Task statement
Once the line containing "games are available in" has been printed, stop; print every line before it exactly, starting at the top of the material below.
[Raw data — start]
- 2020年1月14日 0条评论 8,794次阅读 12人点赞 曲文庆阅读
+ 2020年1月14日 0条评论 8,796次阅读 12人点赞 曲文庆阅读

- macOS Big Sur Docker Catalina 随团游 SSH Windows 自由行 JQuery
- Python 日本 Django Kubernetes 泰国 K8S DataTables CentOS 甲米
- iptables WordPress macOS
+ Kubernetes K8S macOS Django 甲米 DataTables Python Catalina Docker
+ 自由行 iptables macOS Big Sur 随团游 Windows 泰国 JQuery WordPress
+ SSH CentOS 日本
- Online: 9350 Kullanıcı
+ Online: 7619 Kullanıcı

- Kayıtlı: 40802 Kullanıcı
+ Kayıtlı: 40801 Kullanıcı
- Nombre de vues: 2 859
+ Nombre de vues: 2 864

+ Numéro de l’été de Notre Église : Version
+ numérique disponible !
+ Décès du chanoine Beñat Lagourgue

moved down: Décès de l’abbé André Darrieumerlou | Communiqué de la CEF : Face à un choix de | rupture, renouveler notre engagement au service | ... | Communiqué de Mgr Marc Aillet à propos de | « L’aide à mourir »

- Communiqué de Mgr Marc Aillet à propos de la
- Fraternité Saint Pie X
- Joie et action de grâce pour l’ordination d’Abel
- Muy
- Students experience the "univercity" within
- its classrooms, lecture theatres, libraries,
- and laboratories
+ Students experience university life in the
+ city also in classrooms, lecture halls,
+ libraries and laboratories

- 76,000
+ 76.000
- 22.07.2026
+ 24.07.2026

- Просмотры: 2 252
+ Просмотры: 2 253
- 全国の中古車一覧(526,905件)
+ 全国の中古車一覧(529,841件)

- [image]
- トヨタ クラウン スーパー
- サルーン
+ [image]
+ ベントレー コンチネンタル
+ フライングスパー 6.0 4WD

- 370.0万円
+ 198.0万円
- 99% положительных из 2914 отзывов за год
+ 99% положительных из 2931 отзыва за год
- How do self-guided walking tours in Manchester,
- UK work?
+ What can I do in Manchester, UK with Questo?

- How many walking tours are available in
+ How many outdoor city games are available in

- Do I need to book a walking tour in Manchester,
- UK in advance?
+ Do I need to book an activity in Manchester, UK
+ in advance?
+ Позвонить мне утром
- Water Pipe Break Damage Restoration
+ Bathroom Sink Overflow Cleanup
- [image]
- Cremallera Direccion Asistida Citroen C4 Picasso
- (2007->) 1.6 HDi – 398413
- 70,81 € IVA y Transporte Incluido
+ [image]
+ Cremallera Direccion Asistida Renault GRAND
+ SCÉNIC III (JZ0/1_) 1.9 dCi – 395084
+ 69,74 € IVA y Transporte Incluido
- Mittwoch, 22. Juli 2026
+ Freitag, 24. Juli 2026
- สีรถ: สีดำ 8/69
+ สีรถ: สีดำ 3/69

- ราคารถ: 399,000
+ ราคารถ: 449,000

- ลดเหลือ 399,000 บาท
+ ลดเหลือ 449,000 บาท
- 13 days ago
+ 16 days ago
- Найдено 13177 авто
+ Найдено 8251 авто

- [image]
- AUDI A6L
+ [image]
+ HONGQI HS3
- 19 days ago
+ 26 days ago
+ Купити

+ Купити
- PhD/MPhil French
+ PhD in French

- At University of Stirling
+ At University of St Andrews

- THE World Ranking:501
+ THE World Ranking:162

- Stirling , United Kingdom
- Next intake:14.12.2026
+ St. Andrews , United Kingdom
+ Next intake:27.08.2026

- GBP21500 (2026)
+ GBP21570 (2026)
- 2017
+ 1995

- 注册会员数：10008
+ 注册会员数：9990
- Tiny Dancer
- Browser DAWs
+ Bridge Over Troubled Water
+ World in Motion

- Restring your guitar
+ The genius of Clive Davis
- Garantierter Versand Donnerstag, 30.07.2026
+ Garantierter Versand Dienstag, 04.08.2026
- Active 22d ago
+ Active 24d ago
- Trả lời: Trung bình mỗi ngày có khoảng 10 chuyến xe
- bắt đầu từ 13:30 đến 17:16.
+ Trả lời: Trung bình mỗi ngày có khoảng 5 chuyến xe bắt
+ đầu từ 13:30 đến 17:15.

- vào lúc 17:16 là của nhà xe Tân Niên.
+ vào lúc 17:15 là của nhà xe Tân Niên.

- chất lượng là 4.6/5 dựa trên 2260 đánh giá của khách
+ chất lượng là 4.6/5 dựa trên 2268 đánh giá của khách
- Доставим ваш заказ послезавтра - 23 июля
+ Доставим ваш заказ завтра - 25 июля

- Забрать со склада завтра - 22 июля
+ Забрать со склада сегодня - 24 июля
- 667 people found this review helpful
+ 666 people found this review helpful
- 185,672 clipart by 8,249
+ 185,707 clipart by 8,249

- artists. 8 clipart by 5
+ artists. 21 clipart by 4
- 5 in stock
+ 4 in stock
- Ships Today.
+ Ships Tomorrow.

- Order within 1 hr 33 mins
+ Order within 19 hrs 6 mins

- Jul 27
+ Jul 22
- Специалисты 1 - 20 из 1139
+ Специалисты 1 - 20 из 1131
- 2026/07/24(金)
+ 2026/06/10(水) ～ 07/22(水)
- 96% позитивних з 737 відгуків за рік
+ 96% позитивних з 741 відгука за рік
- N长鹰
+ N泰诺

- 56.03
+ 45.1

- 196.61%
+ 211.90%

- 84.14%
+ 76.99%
[Raw data — finish]
Answer to the problem
- 2020年1月14日 0条评论 8,794次阅读 12人点赞 曲文庆阅读
+ 2020年1月14日 0条评论 8,796次阅读 12人点赞 曲文庆阅读

- macOS Big Sur Docker Catalina 随团游 SSH Windows 自由行 JQuery
- Python 日本 Django Kubernetes 泰国 K8S DataTables CentOS 甲米
- iptables WordPress macOS
+ Kubernetes K8S macOS Django 甲米 DataTables Python Catalina Docker
+ 自由行 iptables macOS Big Sur 随团游 Windows 泰国 JQuery WordPress
+ SSH CentOS 日本
- Online: 9350 Kullanıcı
+ Online: 7619 Kullanıcı

- Kayıtlı: 40802 Kullanıcı
+ Kayıtlı: 40801 Kullanıcı
- Nombre de vues: 2 859
+ Nombre de vues: 2 864

+ Numéro de l’été de Notre Église : Version
+ numérique disponible !
+ Décès du chanoine Beñat Lagourgue

moved down: Décès de l’abbé André Darrieumerlou | Communiqué de la CEF : Face à un choix de | rupture, renouveler notre engagement au service | ... | Communiqué de Mgr Marc Aillet à propos de | « L’aide à mourir »

- Communiqué de Mgr Marc Aillet à propos de la
- Fraternité Saint Pie X
- Joie et action de grâce pour l’ordination d’Abel
- Muy
- Students experience the "univercity" within
- its classrooms, lecture theatres, libraries,
- and laboratories
+ Students experience university life in the
+ city also in classrooms, lecture halls,
+ libraries and laboratories

- 76,000
+ 76.000
- 22.07.2026
+ 24.07.2026

- Просмотры: 2 252
+ Просмотры: 2 253
- 全国の中古車一覧(526,905件)
+ 全国の中古車一覧(529,841件)

- [image]
- トヨタ クラウン スーパー
- サルーン
+ [image]
+ ベントレー コンチネンタル
+ フライングスパー 6.0 4WD

- 370.0万円
+ 198.0万円
- 99% положительных из 2914 отзывов за год
+ 99% положительных из 2931 отзыва за год
- How do self-guided walking tours in Manchester,
- UK work?
+ What can I do in Manchester, UK with Questo?

- How many walking tours are available in
+ How many outdoor city games are available in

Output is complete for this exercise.